→ Task to complete:
Set each line of the data down exactly, please.

→ Task inputs:
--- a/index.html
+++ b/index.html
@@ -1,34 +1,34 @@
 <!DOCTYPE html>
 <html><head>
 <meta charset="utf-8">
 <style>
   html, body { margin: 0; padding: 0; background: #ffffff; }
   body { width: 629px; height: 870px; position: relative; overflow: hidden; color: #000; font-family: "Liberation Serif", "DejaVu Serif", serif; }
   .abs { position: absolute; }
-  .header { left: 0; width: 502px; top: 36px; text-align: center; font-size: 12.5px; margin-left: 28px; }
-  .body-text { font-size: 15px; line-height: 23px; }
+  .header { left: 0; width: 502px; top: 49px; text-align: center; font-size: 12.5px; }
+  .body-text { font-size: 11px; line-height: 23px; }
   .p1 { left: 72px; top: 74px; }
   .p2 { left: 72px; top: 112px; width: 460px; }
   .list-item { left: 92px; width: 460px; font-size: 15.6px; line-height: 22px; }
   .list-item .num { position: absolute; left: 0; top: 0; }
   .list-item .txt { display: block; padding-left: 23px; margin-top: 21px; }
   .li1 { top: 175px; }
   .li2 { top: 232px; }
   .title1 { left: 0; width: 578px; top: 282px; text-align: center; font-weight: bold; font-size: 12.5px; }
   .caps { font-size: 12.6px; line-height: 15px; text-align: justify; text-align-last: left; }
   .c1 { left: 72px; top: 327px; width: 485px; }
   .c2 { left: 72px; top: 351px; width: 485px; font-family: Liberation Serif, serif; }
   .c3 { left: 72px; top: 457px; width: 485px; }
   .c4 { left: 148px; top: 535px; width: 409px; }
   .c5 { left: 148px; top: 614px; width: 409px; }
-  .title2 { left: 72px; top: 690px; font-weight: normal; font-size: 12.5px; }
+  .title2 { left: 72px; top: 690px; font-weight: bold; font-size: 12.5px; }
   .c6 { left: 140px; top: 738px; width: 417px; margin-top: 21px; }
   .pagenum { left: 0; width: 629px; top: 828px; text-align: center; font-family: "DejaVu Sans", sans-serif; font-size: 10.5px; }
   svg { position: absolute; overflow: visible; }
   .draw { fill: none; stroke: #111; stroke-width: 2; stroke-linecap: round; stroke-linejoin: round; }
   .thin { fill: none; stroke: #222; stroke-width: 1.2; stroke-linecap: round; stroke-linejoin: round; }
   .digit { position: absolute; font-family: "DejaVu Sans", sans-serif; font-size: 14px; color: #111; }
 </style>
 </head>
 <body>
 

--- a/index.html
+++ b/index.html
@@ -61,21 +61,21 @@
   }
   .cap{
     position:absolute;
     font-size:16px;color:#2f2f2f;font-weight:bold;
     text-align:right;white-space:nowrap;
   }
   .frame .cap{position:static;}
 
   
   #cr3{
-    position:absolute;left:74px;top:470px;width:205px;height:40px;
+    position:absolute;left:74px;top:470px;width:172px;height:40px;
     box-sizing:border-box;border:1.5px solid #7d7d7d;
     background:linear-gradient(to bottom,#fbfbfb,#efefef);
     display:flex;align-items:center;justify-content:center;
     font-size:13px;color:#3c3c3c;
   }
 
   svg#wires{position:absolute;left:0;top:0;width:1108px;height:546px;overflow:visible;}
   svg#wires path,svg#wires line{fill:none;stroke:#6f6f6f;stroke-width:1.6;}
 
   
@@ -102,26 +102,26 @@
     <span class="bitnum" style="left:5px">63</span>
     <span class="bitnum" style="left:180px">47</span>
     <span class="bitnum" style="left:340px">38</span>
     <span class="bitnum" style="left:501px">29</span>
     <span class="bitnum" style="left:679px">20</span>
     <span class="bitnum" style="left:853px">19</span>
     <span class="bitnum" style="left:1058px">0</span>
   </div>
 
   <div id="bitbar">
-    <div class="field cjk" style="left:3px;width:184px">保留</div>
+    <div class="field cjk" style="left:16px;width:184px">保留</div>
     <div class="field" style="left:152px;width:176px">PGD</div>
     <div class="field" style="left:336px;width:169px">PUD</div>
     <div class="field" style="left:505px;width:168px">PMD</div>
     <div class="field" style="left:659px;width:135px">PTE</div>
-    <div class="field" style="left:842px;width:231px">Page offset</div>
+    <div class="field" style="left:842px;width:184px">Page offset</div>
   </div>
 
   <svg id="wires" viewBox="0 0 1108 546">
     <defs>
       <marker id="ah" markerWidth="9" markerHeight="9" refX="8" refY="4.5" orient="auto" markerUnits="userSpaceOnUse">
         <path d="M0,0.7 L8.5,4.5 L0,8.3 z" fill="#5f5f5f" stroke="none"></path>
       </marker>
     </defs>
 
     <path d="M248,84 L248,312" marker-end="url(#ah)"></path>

→ Exercise output:
--- a/index.html
+++ b/index.html
@@ -1,34 +1,34 @@
 <!DOCTYPE html>
 <html><head>
 <meta charset="utf-8">
 <style>
   html, body { margin: 0; padding: 0; background: #ffffff; }
   body { width: 629px; height: 870px; position: relative; overflow: hidden; color: #000; font-family: "Liberation Serif", "DejaVu Serif", serif; }
   .abs { position: absolute; }
-  .header { left: 0; width: 502px; top: 36px; text-align: center; font-size: 12.5px; margin-left: 28px; }
-  .body-text { font-size: 15px; line-height: 23px; }
+  .header { left: 0; width: 502px; top: 49px; text-align: center; font-size: 12.5px; }
+  .body-text { font-size: 11px; line-height: 23px; }
   .p1 { left: 72px; top: 74px; }
   .p2 { left: 72px; top: 112px; width: 460px; }
   .list-item { left: 92px; width: 460px; font-size: 15.6px; line-height: 22px; }
   .list-item .num { position: absolute; left: 0; top: 0; }
   .list-item .txt { display: block; padding-left: 23px; margin-top: 21px; }
   .li1 { top: 175px; }
   .li2 { top: 232px; }
   .title1 { left: 0; width: 578px; top: 282px; text-align: center; font-weight: bold; font-size: 12.5px; }
   .caps { font-size: 12.6px; line-height: 15px; text-align: justify; text-align-last: left; }
   .c1 { left: 72px; top: 327px; width: 485px; }
   .c2 { left: 72px; top: 351px; width: 485px; font-family: Liberation Serif, serif; }
   .c3 { left: 72px; top: 457px; width: 485px; }
   .c4 { left: 148px; top: 535px; width: 409px; }
   .c5 { left: 148px; top: 614px; width: 409px; }
-  .title2 { left: 72px; top: 690px; font-weight: normal; font-size: 12.5px; }
+  .title2 { left: 72px; top: 690px; font-weight: bold; font-size: 12.5px; }
   .c6 { left: 140px; top: 738px; width: 417px; margin-top: 21px; }
   .pagenum { left: 0; width: 629px; top: 828px; text-align: center; font-family: "DejaVu Sans", sans-serif; font-size: 10.5px; }
   svg { position: absolute; overflow: visible; }
   .draw { fill: none; stroke: #111; stroke-width: 2; stroke-linecap: round; stroke-linejoin: round; }
   .thin { fill: none; stroke: #222; stroke-width: 1.2; stroke-linecap: round; stroke-linejoin: round; }
   .digit { position: absolute; font-family: "DejaVu Sans", sans-serif; font-size: 14px; color: #111; }
 </style>
 </head>
 <body>
 

--- a/index.html
+++ b/index.html
@@ -61,21 +61,21 @@
   }
   .cap{
     position:absolute;
     font-size:16px;color:#2f2f2f;font-weight:bold;
     text-align:right;white-space:nowrap;
   }
   .frame .cap{position:static;}
 
   
   #cr3{
-    position:absolute;left:74px;top:470px;width:205px;height:40px;
+    position:absolute;left:74px;top:470px;width:172px;height:40px;
     box-sizing:border-box;border:1.5px solid #7d7d7d;
     background:linear-gradient(to bottom,#fbfbfb,#efefef);
     display:flex;align-items:center;justify-content:center;
     font-size:13px;color:#3c3c3c;
   }
 
   svg#wires{position:absolute;left:0;top:0;width:1108px;height:546px;overflow:visible;}
   svg#wires path,svg#wires line{fill:none;stroke:#6f6f6f;stroke-width:1.6;}
 
   
@@ -102,26 +102,26 @@
     <span class="bitnum" style="left:5px">63</span>
     <span class="bitnum" style="left:180px">47</span>
     <span class="bitnum" style="left:340px">38</span>
     <span class="bitnum" style="left:501px">29</span>
     <span class="bitnum" style="left:679px">20</span>
     <span class="bitnum" style="left:853px">19</span>
     <span class="bitnum" style="left:1058px">0</span>
   </div>
 
   <div id="bitbar">
-    <div class="field cjk" style="left:3px;width:184px">保留</div>
+    <div class="field cjk" style="left:16px;width:184px">保留</div>
     <div class="field" style="left:152px;width:176px">PGD</div>
     <div class="field" style="left:336px;width:169px">PUD</div>
     <div class="field" style="left:505px;width:168px">PMD</div>
     <div class="field" style="left:659px;width:135px">PTE</div>
-    <div class="field" style="left:842px;width:231px">Page offset</div>
+    <div class="field" style="left:842px;width:184px">Page offset</div>
   </div>
 
   <svg id="wires" viewBox="0 0 1108 546">
     <defs>
       <marker id="ah" markerWidth="9" markerHeight="9" refX="8" refY="4.5" orient="auto" markerUnits="userSpaceOnUse">
         <path d="M0,0.7 L8.5,4.5 L0,8.3 z" fill="#5f5f5f" stroke="none"></path>
       </marker>
     </defs>
 
     <path d="M248,84 L248,312" marker-end="url(#ah)"></path>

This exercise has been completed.